30 July 2002
Military action against Iraq is necessary, a leading US academic has claimed, to prevent them using weapons of mass destruction.
Philip Bobbitt, an expert on US constitutional law, said that military action would "prevent weapons of mass destruction going in to the hands of groups it [the US] cannot deter."
In an interview for BBC HARDtalk Mr Bobbitt said he believed that Iraq posed a serious threat to the US.
He said: "It's not that Saddam Hussein attacked the Trade Towers, it's that the groups that attacked the Trade Towers exploited vulnerabilities that we in the US, and you here in Britain are powerless to reduce."
Threat
No evidence has emerged to link Iraq to Al Qaeda or the terrorist attacks on 11 September.
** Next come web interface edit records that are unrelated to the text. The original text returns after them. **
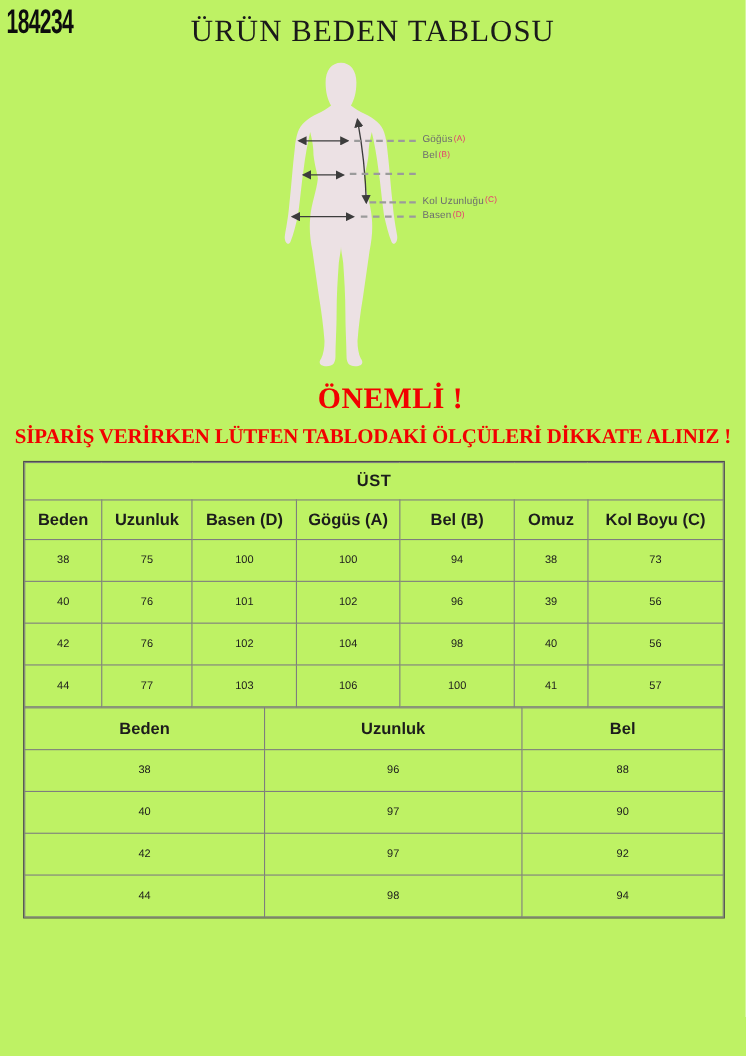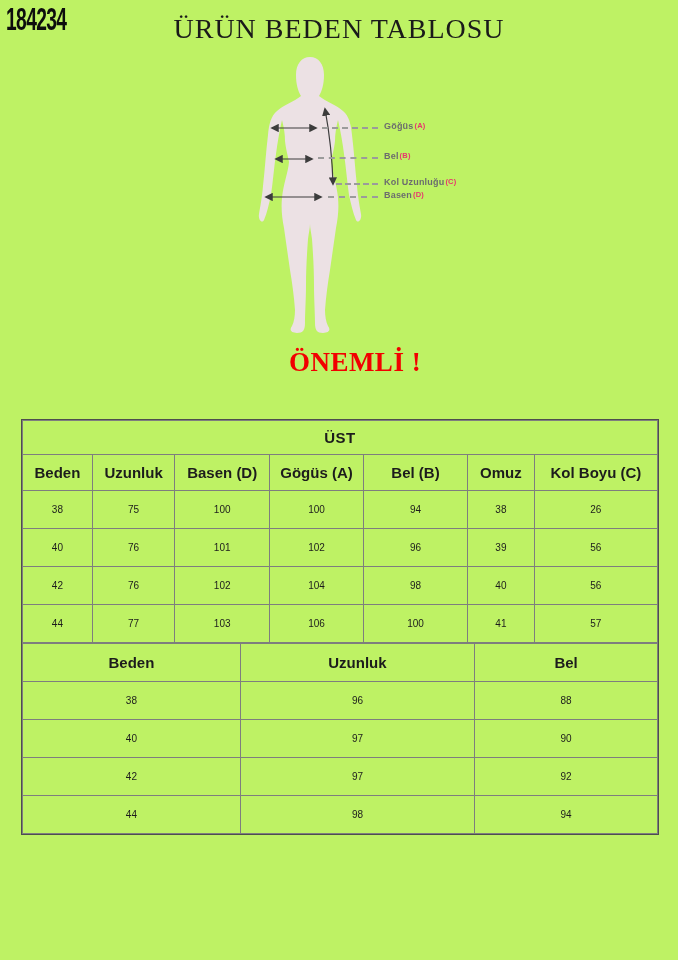"Göğüs(A)" .mlabel { font-weight: 700 -> 400 }
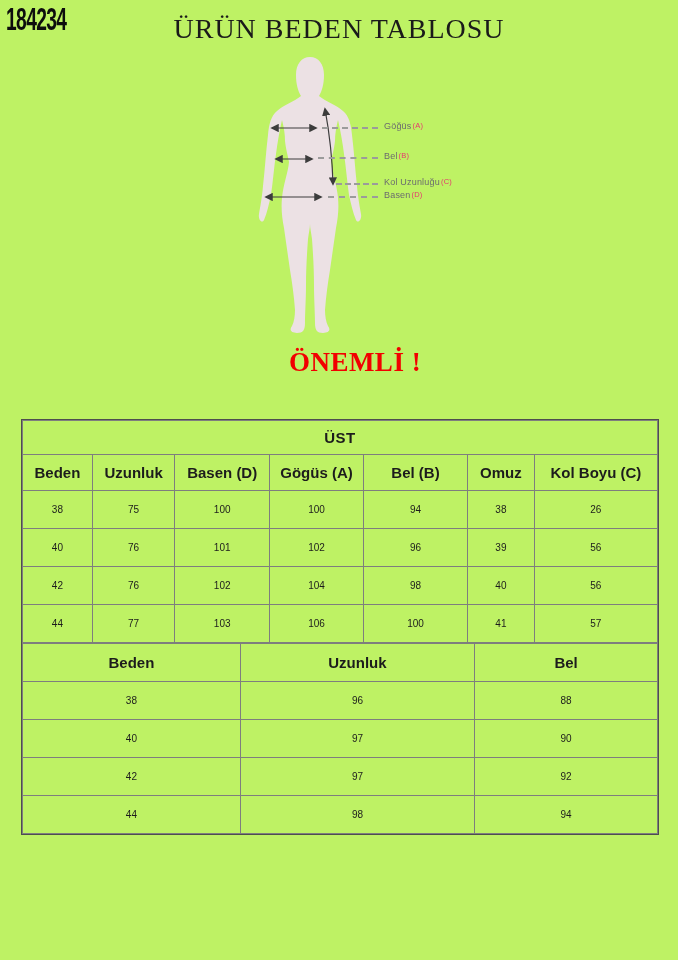"Bel(B)" div.mlabel { top: 151px -> 136px }
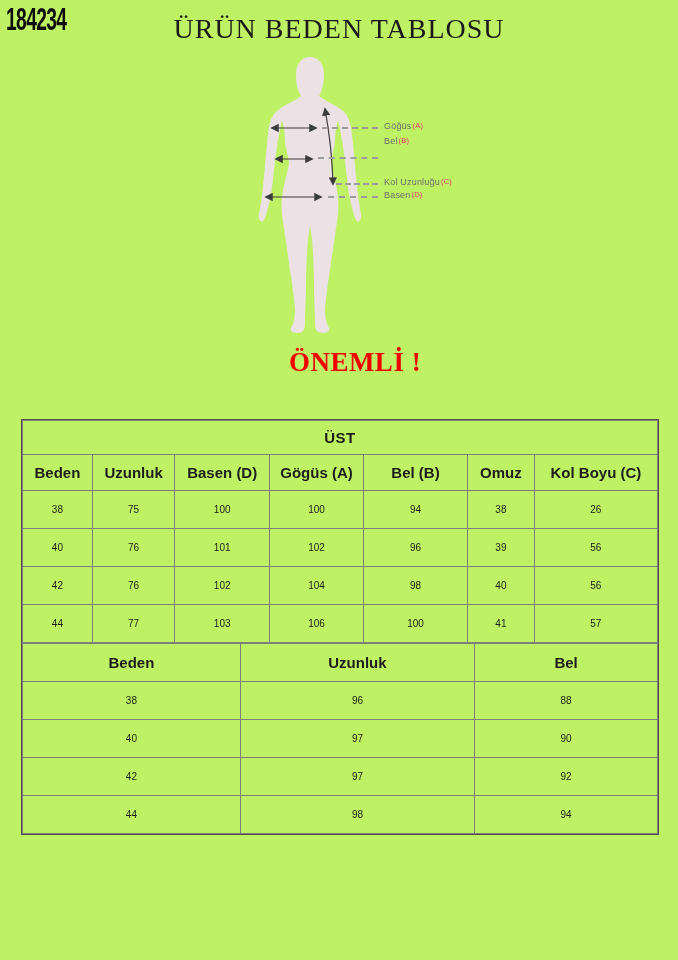"SİPARİŞ VERİRKEN LÜTFEN TABLODAKİ" div.notice-warning { html: none -> <div>SİPARİŞ VERİRKEN LÜTFEN TABLODAKİ ÖLÇÜLERİ DİKKATE ALINIZ !</div> }
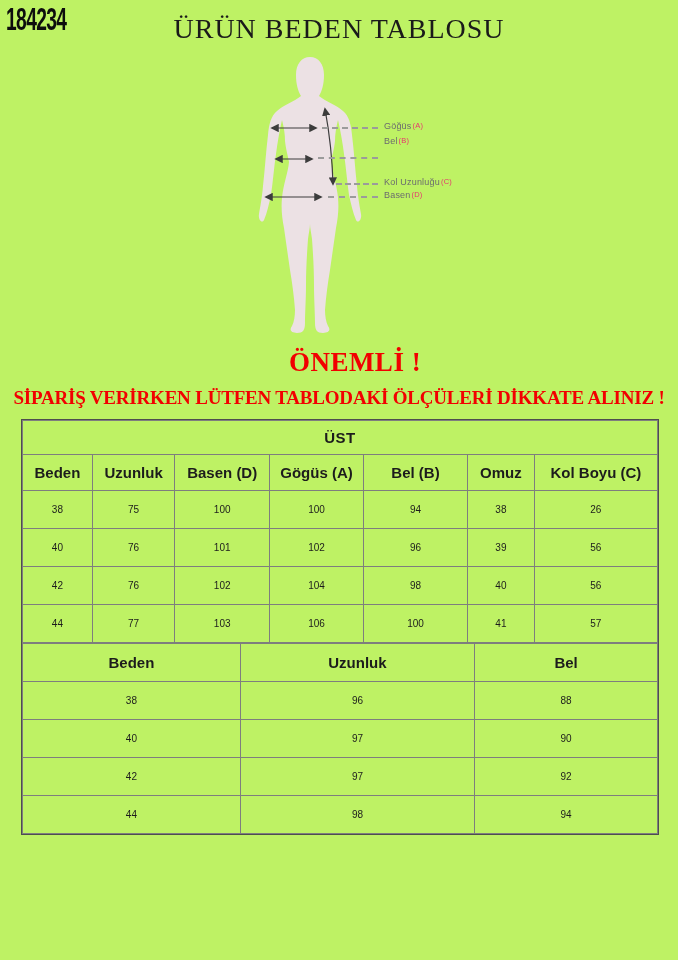"26" td { text: 26 -> 73 }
But Mr Bobbitt, who has worked as a senior adviser at the White House, the State Department and the Senate, explained that Al Qaeda and countries such as Iraq posed such a threat because of their potential for destruction.
He said: "I think the administration has not drawn the link between its concern about what it calls 'rogue states' and the attacks on September 11th. Now, there is a link to be drawn, but I don't think they have."
"For five centuries it took a state to destroy another state. Now a small group of persons operating with weapons of mass destruction, international telecommunications, and rapid computation can do what a state had to do in the past."
"You cannot deter a group like that if you can't locate them because you can't retaliate against them."
Lessons
Mr Bobbitt made his comments as speculation continued about whether the US is planning to invade Iraq and remove Saddam Hussein from power.
One reason for a US-led invasion of Iraq could be the refusal by Saddam Hussein to allow UN weapons inspectors to return to the country.
But US plans have met with increasing opposition.
And Mr Bobbitt acknowledged that confusion about what the US is trying to achieve could lead to some distrust of their policies.
He said: "Of course there are lessons to be learned and they not only extend to foreign policy, but to intelligence policy, to our native constitutional law, they extend to alliance policy."
"In Europe and perhaps elsewhere people say what possible connection could there be between 19 hijackers, mainly Saudi, and the development of nuclear weapons in Korea or Iraq. And seeing no connection, yes I think they do feel this distrust."